Question-6: What is the use of Apache Kudu?

Answer: Kudu is a Hadoop-native storage for fast analytics on fast data. It complements the capabilities of HDFS and HBase. 

 

Question-7: What is Cloudera CDH?

Answer: It is a distribution from Cloudera for Hadoop and its related projects. CDH is an open source product which include many projects few examples are below.

  • Hive
  • Impala
  • Kudu
  • Sentry
  • Spark

CDH is considered unified solution for the batch processing, Interactive SQL, interactive search, Machine Learning, statistical computation and role-based access control.

 

Question-8: Please tell me something about the Apache Hive?

Answer: Hive is a data warehouse solution for reading, writing and managing large datasets in distributed storage like HDFS using Hive Query Language (Almost same as SQL). These queries are converted into a series of jobs which execute on a Hadoop Cluster using either MapReduce or Spark.

 

Question-9: There are many tools available for querying the data, then why to use Hive?

Answer: Hive is a petabyte-scale data warehouse system which is built on the Hadoop platform. And one of the best available choices where you expect high growth of data volume. Hive on either MapReduce or Spark is best suited for batch data preparation or ETL.

 

Question-10: Can you please give me some use cases where Hive should be used?

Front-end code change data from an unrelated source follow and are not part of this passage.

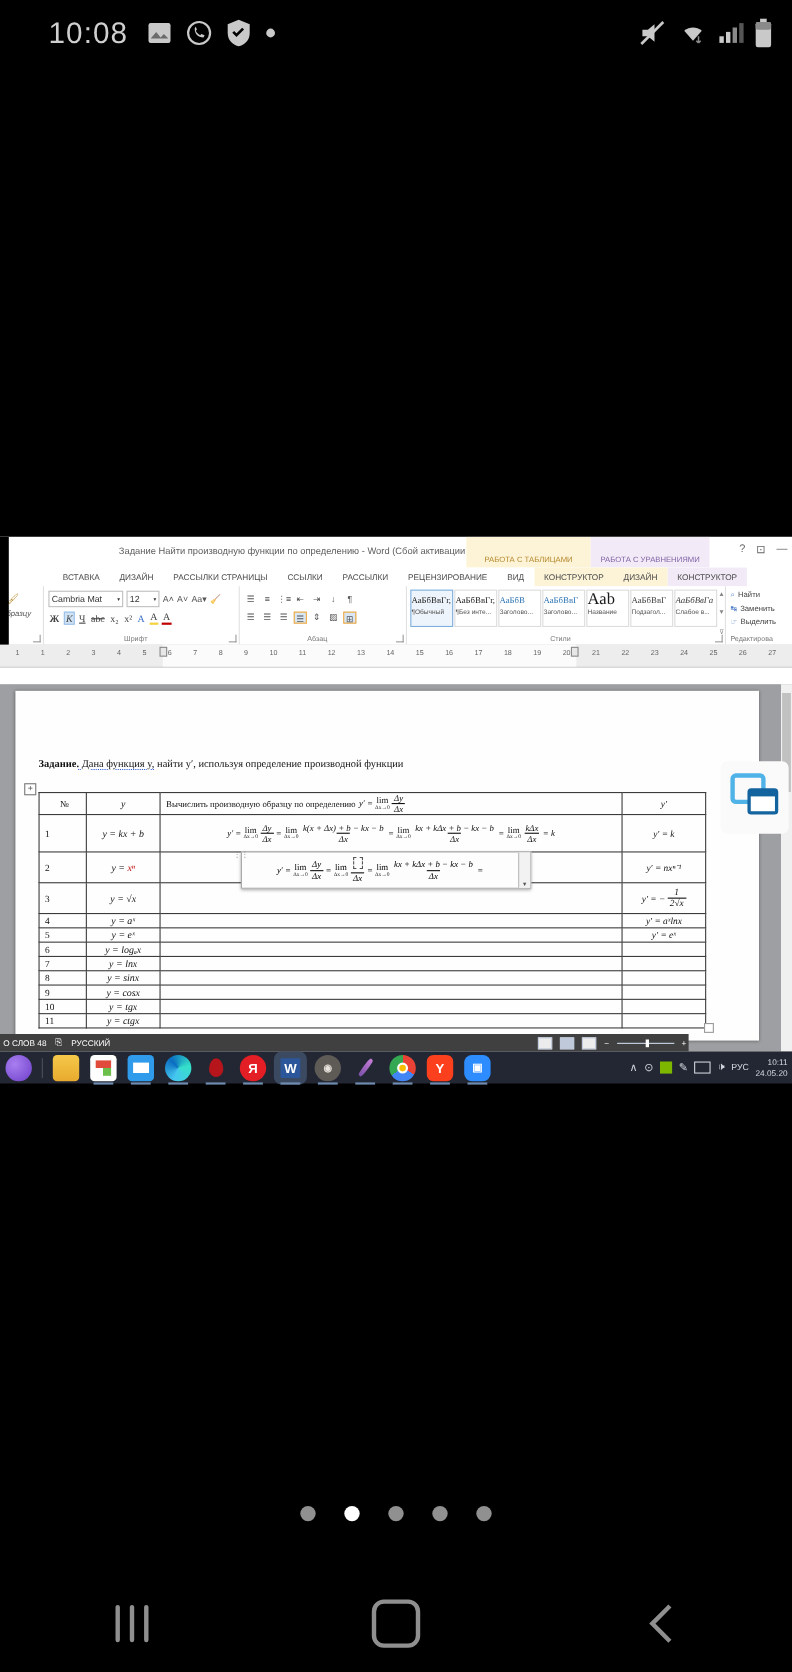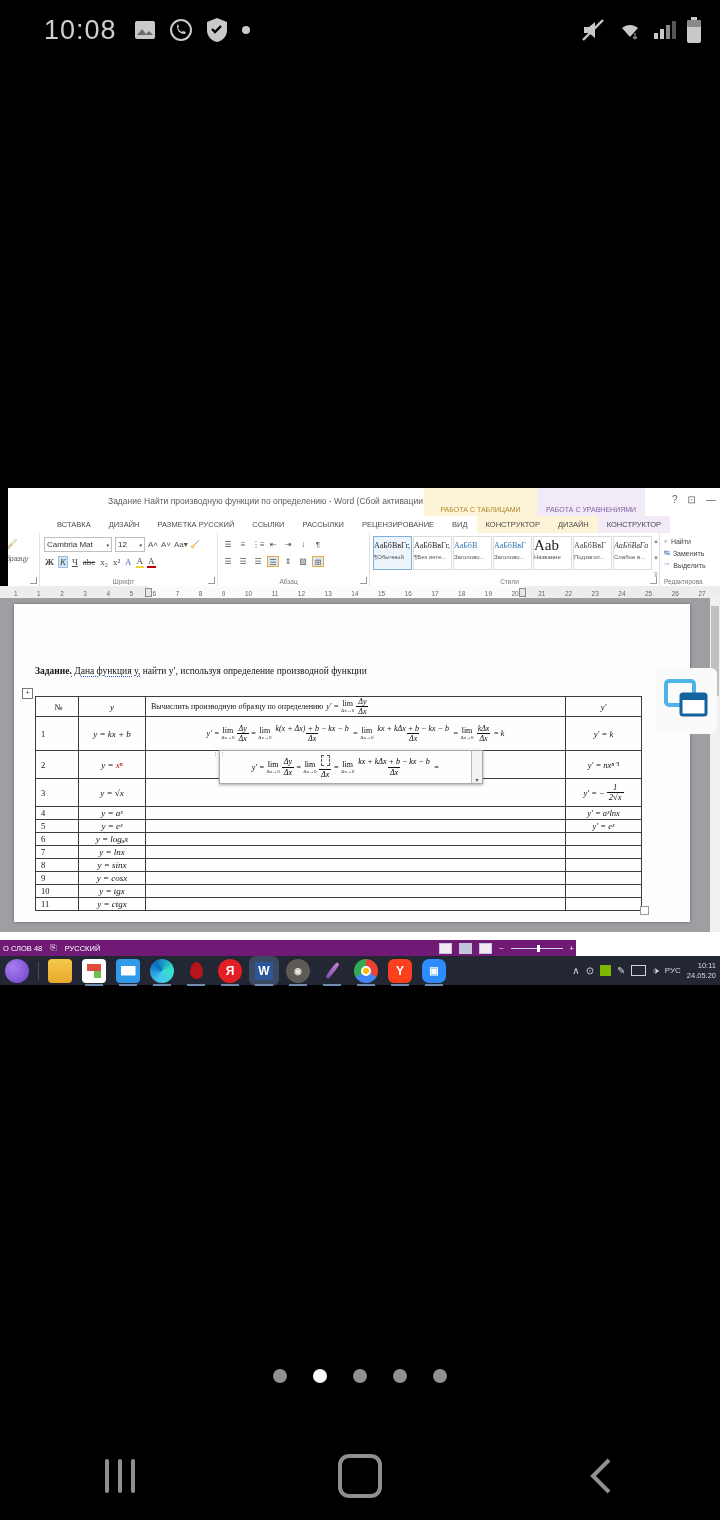--- a/index.html
+++ b/index.html
@@ -223,7 +223,7 @@
     <div class="tabrow">
         <span class="tab">ВСТАВКА</span>
         <span class="tab">ДИЗАЙН</span>
-        <span class="tab">РАЗМЕТКА РУССКИЙ</span>
+        <span class="tab">РАССЫЛКИ СТРАНИЦЫ</span>
         <span class="tab">ССЫЛКИ</span>
         <span class="tab">РАССЫЛКИ</span>
         <span class="tab">РЕЦЕНЗИРОВАНИЕ</span>

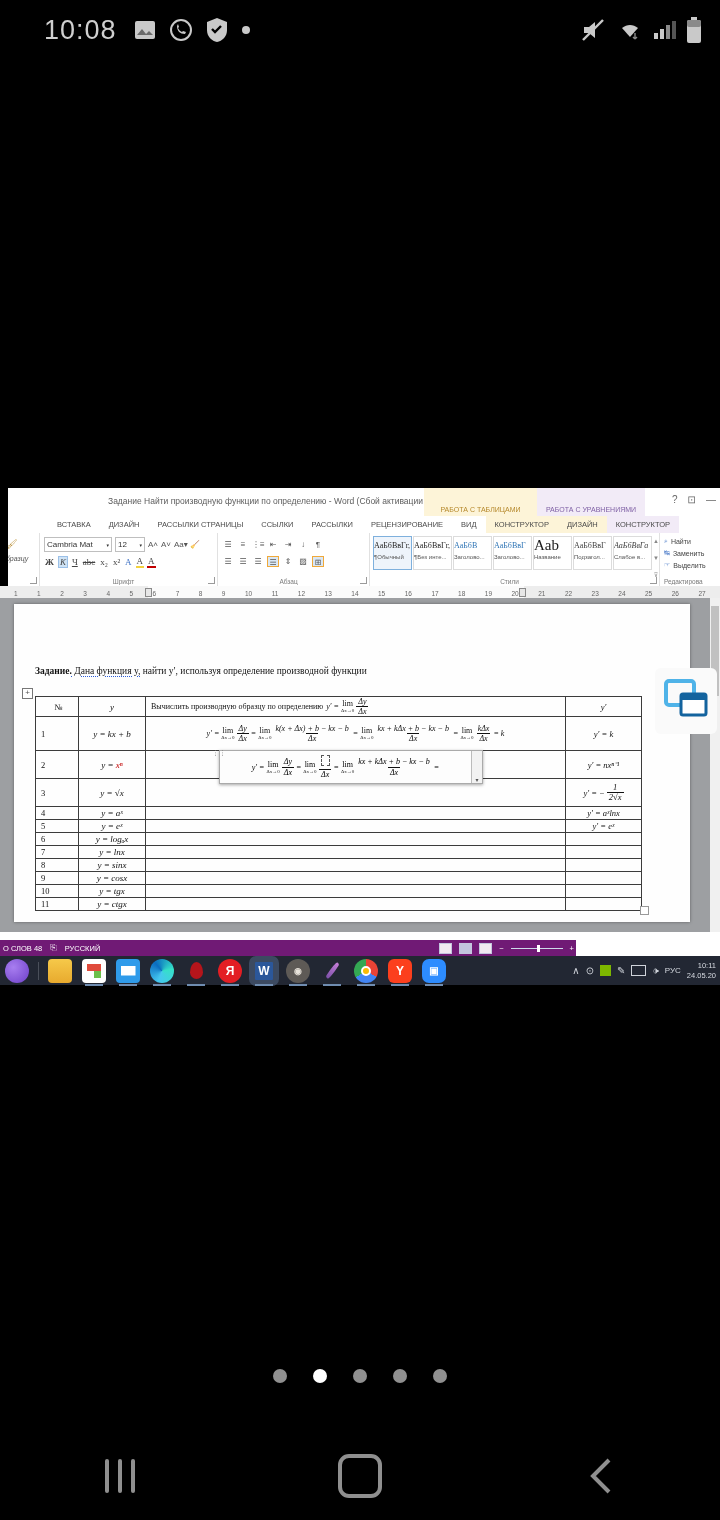--- a/index.html
+++ b/index.html
@@ -59,7 +59,7 @@
   .rnums{position:absolute;left:14px;top:4px;width:692px;display:flex;justify-content:space-between;font-size:6.5px;color:#666;}
   .imark{position:absolute;top:2px;width:7px;height:9px;background:#e7e7e7;border:1px solid #8a8a8a;box-sizing:border-box;}
   
-  .docarea{position:absolute;left:0;top:110px;width:720px;height:334px;background:#9d9fa2;}
+  .docarea{position:absolute;left:0;top:134px;width:720px;height:334px;background:#9d9fa2;}
   .page{position:absolute;left:14px;top:6px;width:676px;height:318px;background:#fefefe;box-shadow:0 0 3px rgba(0,0,0,.4);}
   .vscroll{position:absolute;right:0;top:0;width:10px;height:334px;background:#f0f0f0;}
   .vthumb{position:absolute;right:1px;top:8px;width:8px;height:90px;background:#c1c1c1;}

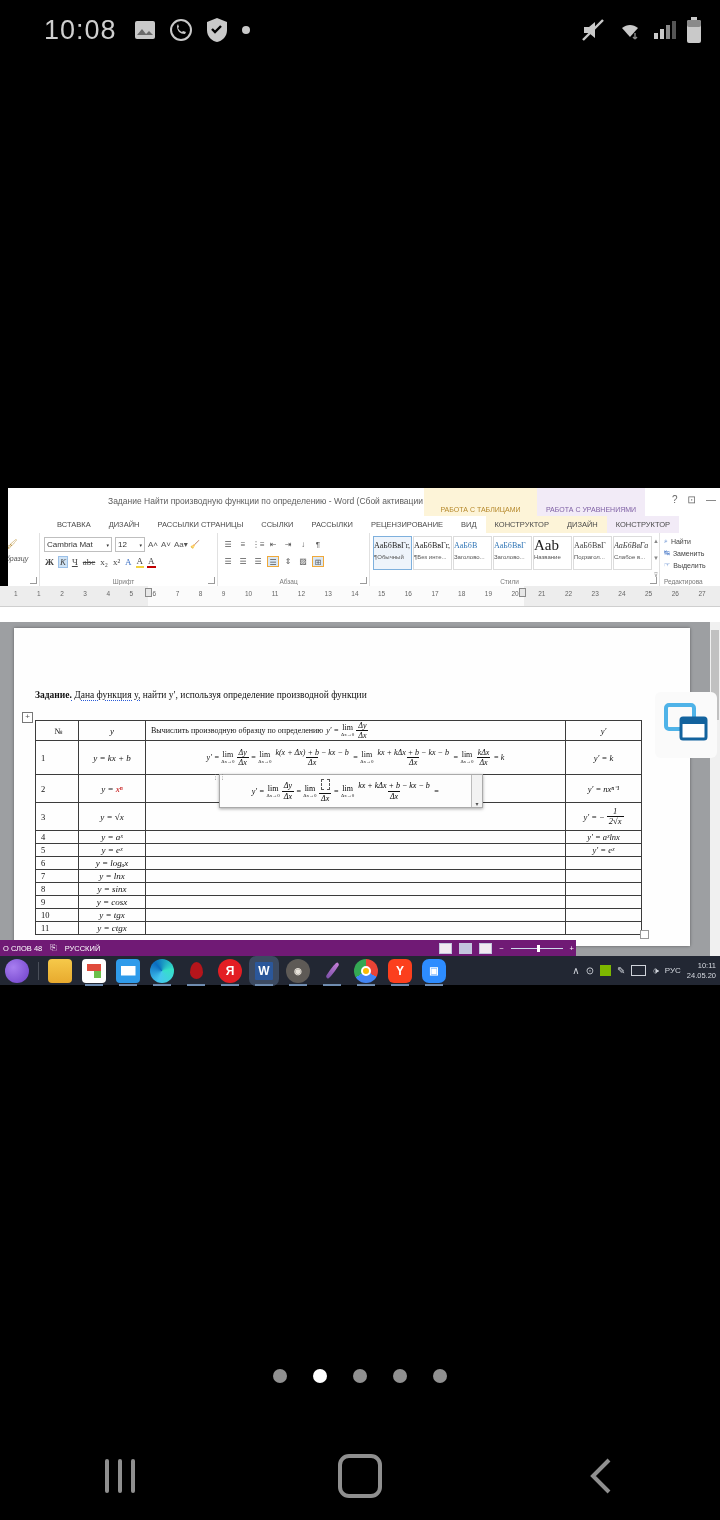--- a/index.html
+++ b/index.html
@@ -94,7 +94,7 @@
   .floatwin{position:absolute;left:655px;top:70px;width:62px;height:66px;background:#fafafa;border-radius:6px;
             display:flex;align-items:center;justify-content:center;z-index:20;}
   
-  .wstatus{position:absolute;left:0;top:452px;width:576px;height:16px;background:#701a75;color:#fff;
+  .wstatus{position:absolute;left:0;top:452px;width:626px;height:16px;background:#404040;color:#fff;
            display:flex;align-items:center;font-size:7.5px;}
   .wstatus .lft{display:flex;align-items:center;gap:8px;margin-left:3px;}
   .wstatus .rgt{position:absolute;right:2px;display:flex;align-items:center;gap:7px;}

Answer: Let’s see few of the below of the use cases

  • Suppose you have large ETL Sort and Join jobs to prepare the data for BI users in Impala then schedule such ETL jobs in the Hive. 
  • Suppose you have a Job where data transfer or conversion take many hours and possibility of job failure in between then do such activity using Hive, which can help you in recovering and continues where it left.
  • Various formats of the data, suppose you are receiving data in various formats then with the Hive SerDe and Variety of UDFs can help in converting data in single format.